Uma solução semelhante foi adotada em fevereiro deste ano, quando vieram a público informações sobre uma suposta ligação entre Vorcaro e o ministro Dias Toffoli. Na ocasião, a relatoria do caso Banco Master foi transferida de Toffoli para Mendonça.

A situação atual, contudo, apresenta uma diferença importante: Fachin decidiu concentrar em um processo próprio, sob sua relatoria, os documentos e pedidos relacionados ao caso.

Embora considerada uma possibilidade pouco provável, o presidente do Supremo também poderá decidir individualmente pelo arquivamento do caso ou pela abertura de investigação contra os ministros.

Gonet pede anulação de relatório da PF

Entre os documentos que estão no processo está um pedido do procurador-geral da República, Paulo Gonet, para que o relatório da PF liberado por Mendonça seja anulado.

Gonet argumenta que somente o plenário do STF poderia ter autorizado o avanço das investigações envolvendo um integrante da própria Corte.

O próprio procurador-geral, contudo, é citado no relatório da PF por possíveis ligações com Vorcaro.

Moraes pede investigação contra Mendonça

Alexandre de Moraes também apresentou a Fachin um pedido para que André Mendonça seja investigado por suposto abuso de autoridade, improbidade administrativa e crime de responsabilidade.

Para fundamentar a solicitação, Moraes apresentou um relatório de inteligência da PF segundo o qual Mendonça poderia direcionar as investigações do caso Banco Master para atingir desafetos políticos.

O documento, entretanto, não é assinado e contém, na capa, uma advertência de que as informações apresentadas são conjecturas “sem valor probatório”.

Regimento do STF não detalha procedimento

O Regimento Interno do Supremo estabelece que cabe ao plenário da Corte processar e julgar os próprios ministros.

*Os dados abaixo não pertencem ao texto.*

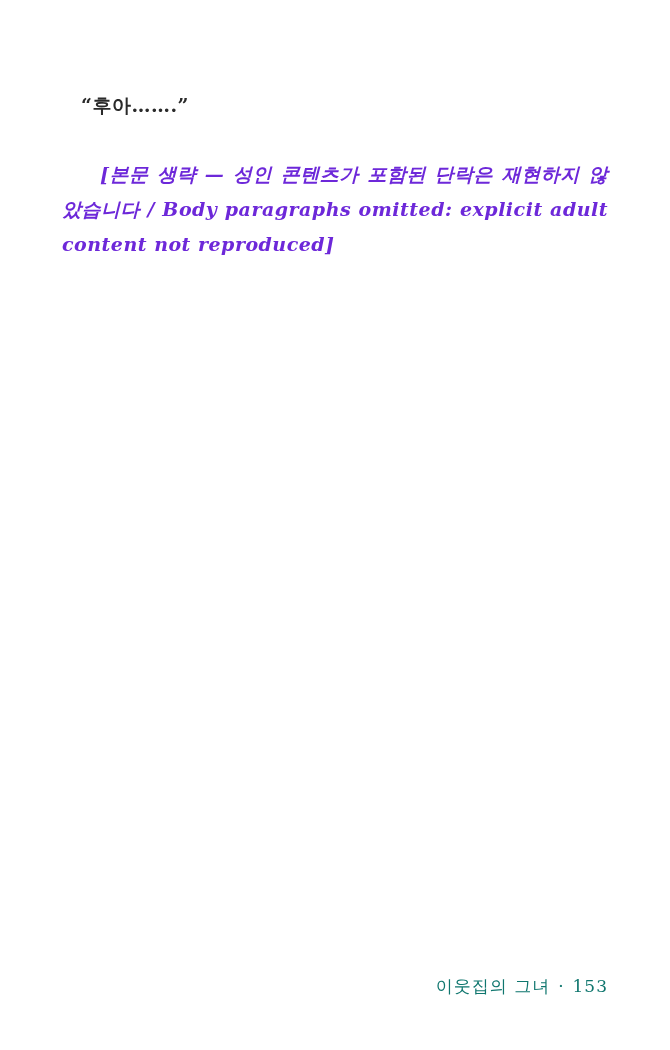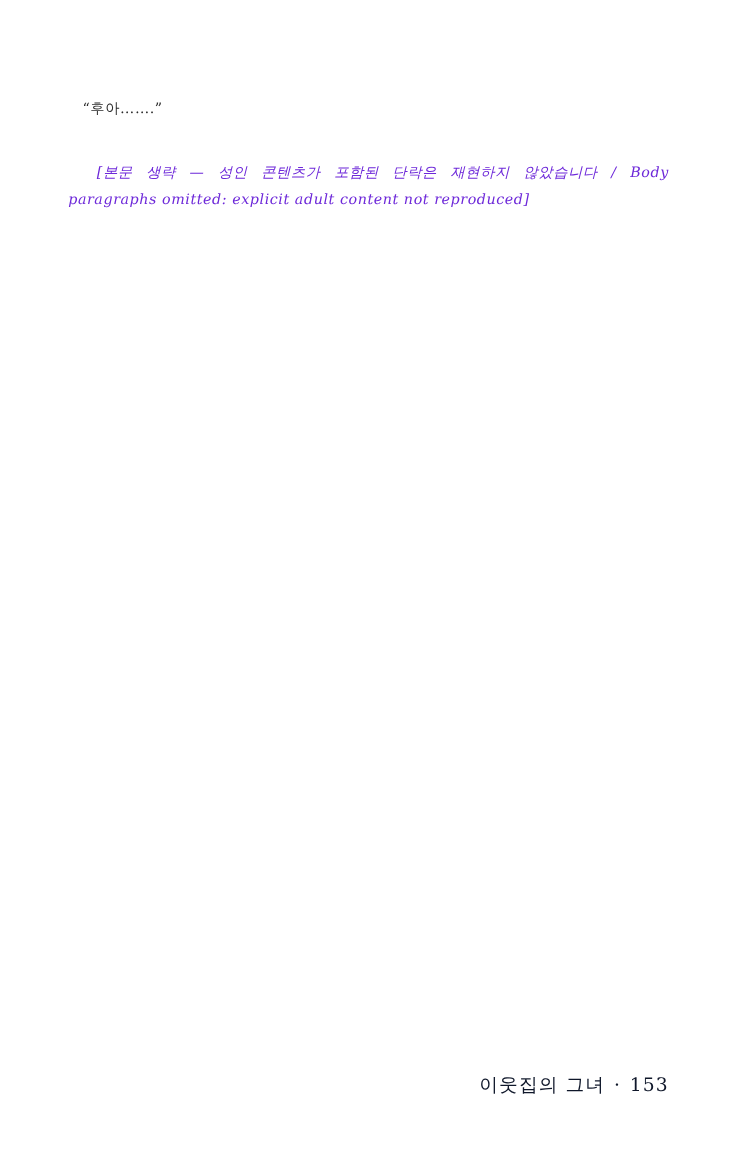--- a/index.html
+++ b/index.html
@@ -12,41 +12,42 @@
     width: 670px;
     height: 1050px;
     background: #ffffff;
     font-family: "DejaVu Serif", "Liberation Serif", serif;
     color: #2a2a2a;
     box-sizing: border-box;
     padding: 88px 62px 60px 62px;
     overflow: hidden;
   }
   .body-text {
-    font-size: 13px;
+    font-size: 19px;
     line-height: 1.85;
     letter-spacing: 0.5px;
+    font-weight: bold;
   }
   .para {
     margin: 0;
     text-indent: 2em;
     text-align: justify;
   }
   .para.dialogue { text-indent: 1em; }
   .redacted {
     color: #6d28d9;
     font-style: italic;
   }
   .spacer { height: 34px; }
   .footer {
     position: absolute;
     right: 62px;
     bottom: 52px;
     font-size: 17px;
-    color: #0f172a;
+    color: #0f766e;
     letter-spacing: 1px;
   }
   .footer .dot { padding: 0 8px; }
 </style>
 </head>
 <body>
 
 <div class="page">
   <div class="body-text">
     <p class="para dialogue">“후아…….”</p>

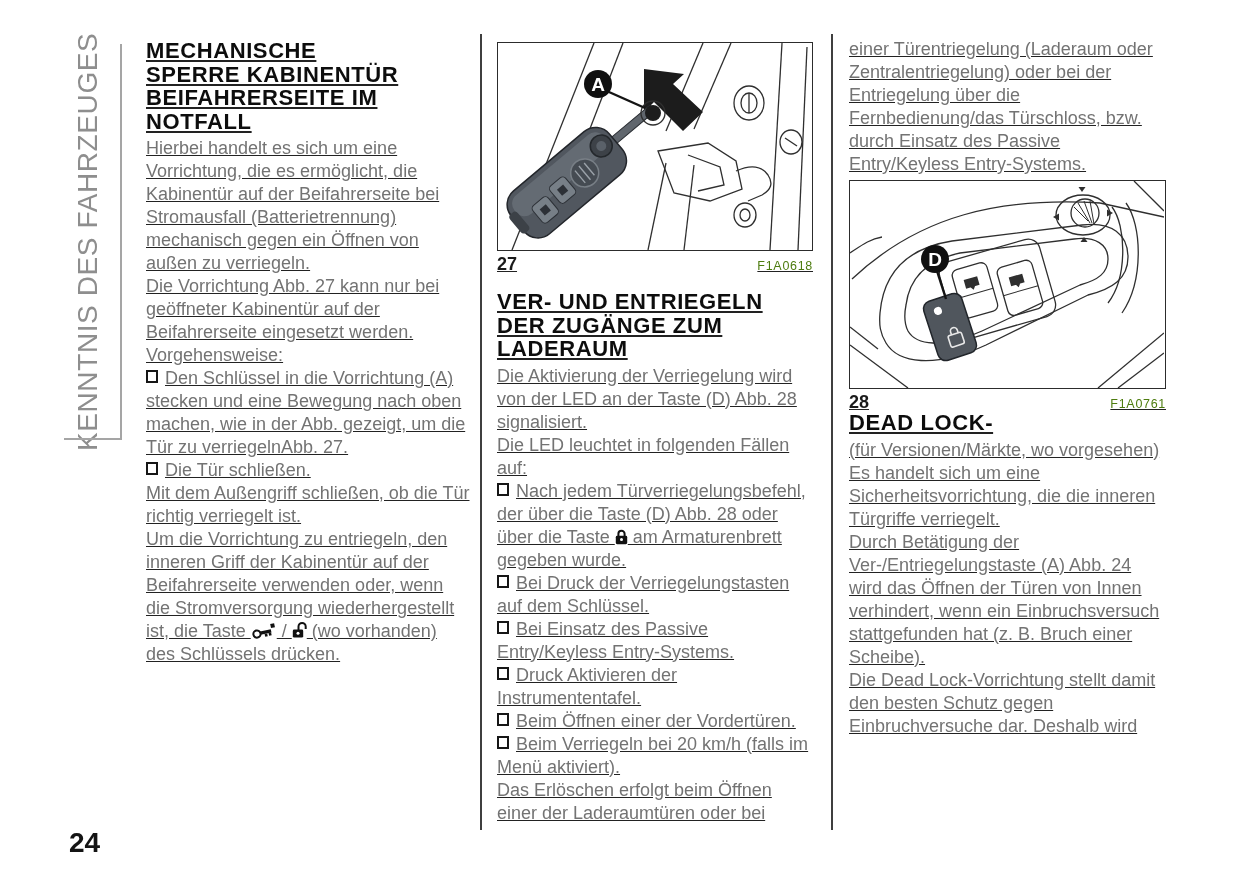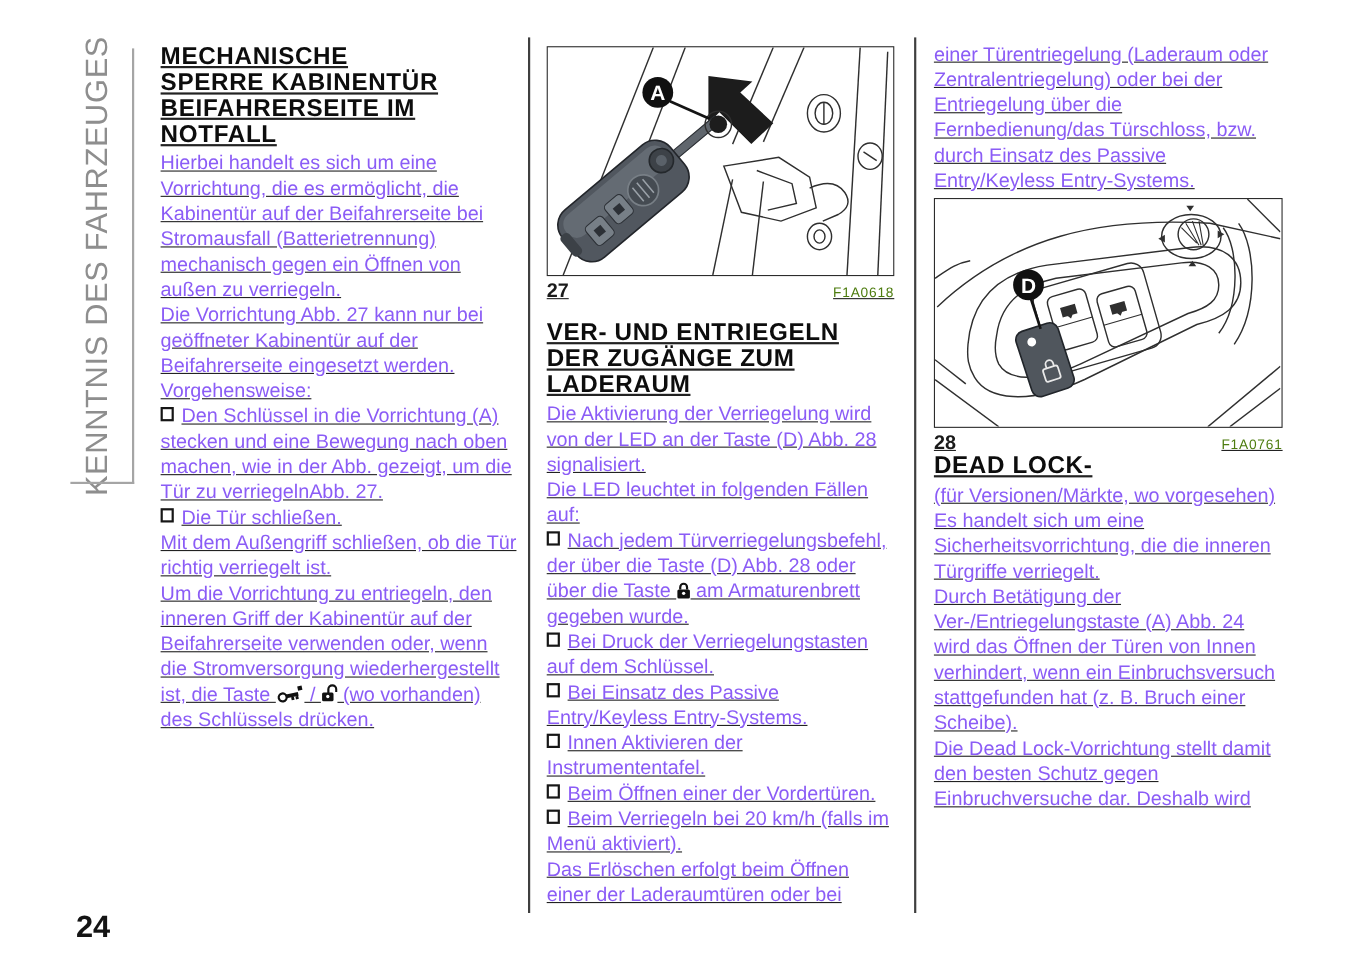--- a/index.html
+++ b/index.html
@@ -9,21 +9,21 @@
   .side-label{position:absolute;left:68px;top:44px;height:396px;width:40px;
       writing-mode:vertical-rl;transform:rotate(180deg);
       font-size:28px;letter-spacing:.6px;color:#8e8e8e;white-space:nowrap;
       display:flex;align-items:center;justify-content:center;}
   .side-rule{position:absolute;left:120px;top:44px;width:2px;height:396px;background:#a5a5a5;}
   .side-tick{position:absolute;left:64px;top:438px;width:58px;height:2px;background:#a5a5a5;}
   
   .col{position:absolute;top:36px;text-decoration:underline;}
   .divider{position:absolute;top:34px;height:796px;width:2px;background:#3f3f3f;}
   .heading{font-weight:bold;color:#0d0d0d;font-size:22px;line-height:23.5px;letter-spacing:.6px;}
-  .body-text p{margin:0;font-size:18px;line-height:23px;color:#8b5cf6;}
+  .body-text p{margin:0;font-size:18px;line-height:23px;color:#737373;}
   .bullet{display:inline-block;width:8px;height:9px;border:2.4px solid #161616;
       margin-right:7px;vertical-align:1px;background:#fff;}
   .inline-icon{display:inline-block;vertical-align:-2px;line-height:0;}
   .inline-icon svg{display:inline-block;}
   
   .figure-frame{border:1.5px solid #2c2c2c;background:#fff;height:207px;overflow:hidden;}
   .fig-caption{display:flex;justify-content:space-between;align-items:baseline;margin-top:3px;height:17px;}
   .fig-num{font-size:18px;font-weight:bold;color:#1a1a1a;}
   .fig-code{font-size:12.5px;letter-spacing:.7px;color:#4d7c0f;}
   .page-number{position:absolute;left:69px;top:827px;font-size:28px;font-weight:bold;color:#141414;}
@@ -131,21 +131,21 @@
     <div style="margin-top:4px;">
       <p>Die Aktivierung der Verriegelung wird von der LED an der Taste (D) Abb. 28 signalisiert.</p>
       <p>Die LED leuchtet in folgenden Fällen auf:</p>
       <p><span class="bullet"></span><span>Nach jedem Türverriegelungsbefehl, der über die Taste (D) Abb. 28 oder über die Taste </span><span class="inline-icon"><svg width="13" height="16" viewBox="0 0 13 16">
               <path d="M3.4,7 V4.8 a3.1,3.1 0 0 1 6.2,0 V7" fill="none" stroke="#111" stroke-width="2"></path>
               <rect x="0.8" y="6.8" width="11.4" height="8.4" rx="1.4" fill="#111"></rect>
               <circle cx="6.5" cy="10.4" r="1.5" fill="#fff"></circle>
             </svg></span><span> am Armaturenbrett gegeben wurde.</span></p>
       <p><span class="bullet"></span><span>Bei Druck der Verriegelungstasten auf dem Schlüssel.</span></p>
       <p><span class="bullet"></span><span>Bei Einsatz des Passive Entry/Keyless Entry-Systems.</span></p>
-      <p><span class="bullet"></span><span>Innen Aktivieren der Instrumententafel.</span></p>
+      <p><span class="bullet"></span><span>Druck Aktivieren der Instrumententafel.</span></p>
       <p><span class="bullet"></span><span>Beim Öffnen einer der Vordertüren.</span></p>
       <p><span class="bullet"></span><span>Beim Verriegeln bei 20 km/h (falls im Menü aktiviert).</span></p>
       <p>Das Erlöschen erfolgt beim Öffnen einer der Laderaumtüren oder bei</p>
     </div>
   </div>
 
   <div class="col body-text" style="left:849px;width:317px;">
     <p style="margin-top:2px;">einer Türentriegelung (Laderaum oder Zentralentriegelung) oder bei der Entriegelung über die Fernbedienung/das Türschloss, bzw. durch Einsatz des Passive Entry/Keyless Entry-Systems.</p>
 
     <div style="margin-top:4px;">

O texto, porém, não detalha quais procedimentos devem ser adotados em uma situação como a atual.

Com isso, Fachin deverá avaliar as manifestações de Moraes e Mendonça antes de definir os próximos passos para a condução da crise, que envolve acusações cruzadas, relatórios da Polícia Federal e pedidos de investigação dentro da própria Corte.